Context and vision: 

Over the last decades there has been a substantial increase of both Chinese foreign direct investment (greenfield, M&A) and portfolio investments in Europe, and of European investments in China. These trends in EU-China cross-border investments pose several fundamental and applied financial research challenges which we aim to address within this project.

Applied research: 

The objective of this project is to attract funding to build a joint capacity of collecting and diffusing data on the evolution of the EU-China cross-border investments (both aggregate and at the more granular levels of sector and country), and of the drivers of investments (performance, risk, policy, exchange rates). Besides providing an easily accessible interface to the relevant data, the aim is also to publish on a regular basis the applied research results.
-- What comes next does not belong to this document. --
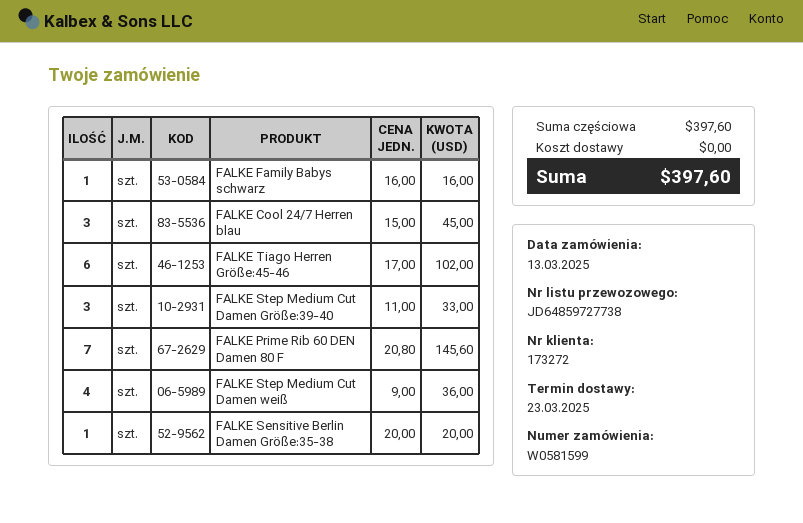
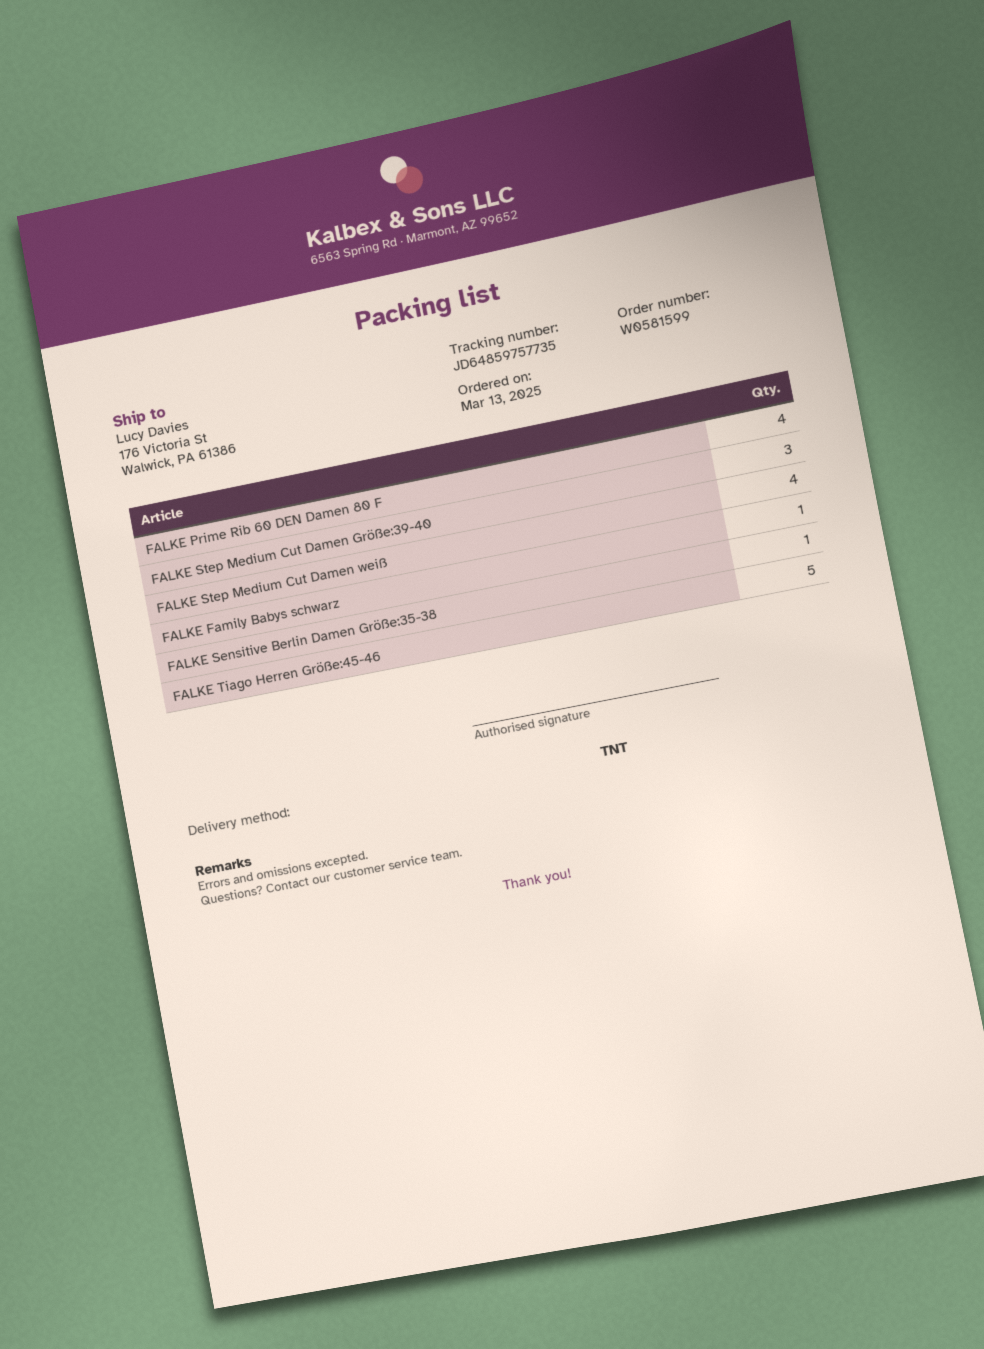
tracking number: JD64859727738 -> JD64859757735
FALKE Cool 24/7 Herren blau: 3 -> none
FALKE Tiago Herren Größe:45-46: 6 -> 5
FALKE Prime Rib 60 DEN Damen 80 F: 7 -> 4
These white papers will need to discuss the evolution in monitored statistics as well as present-day interview-based case studies of EU-China cross-border investment decisions. As such, this strand of applied research will contribute to the creation of a more fact-based image of the impact of Chinese investments in Europe and of European investments in China.

Fundamental research:

In terms of fundamental research, the EU-China cross-border investment project aims to develop statistical methodologies and mathematical models to improve the EU-China cross-border investment decision-making from both an individual investor’s perspective, the institutional investor’s perspective as well as the macro perspective. The approach needs to take into account the differences in utility functions (i.e. the objective functions considered) between European and Chinese investors, the specifications of available data, the types of investment and the differences in the economic and financial market structures. Models will need to take into account and explain the sources of non-normality and non-linear time series and cross-sectional dependence. Based on these models, the project aims to propose a framework to optimise the financial decisions and evaluate the quality of the decisions.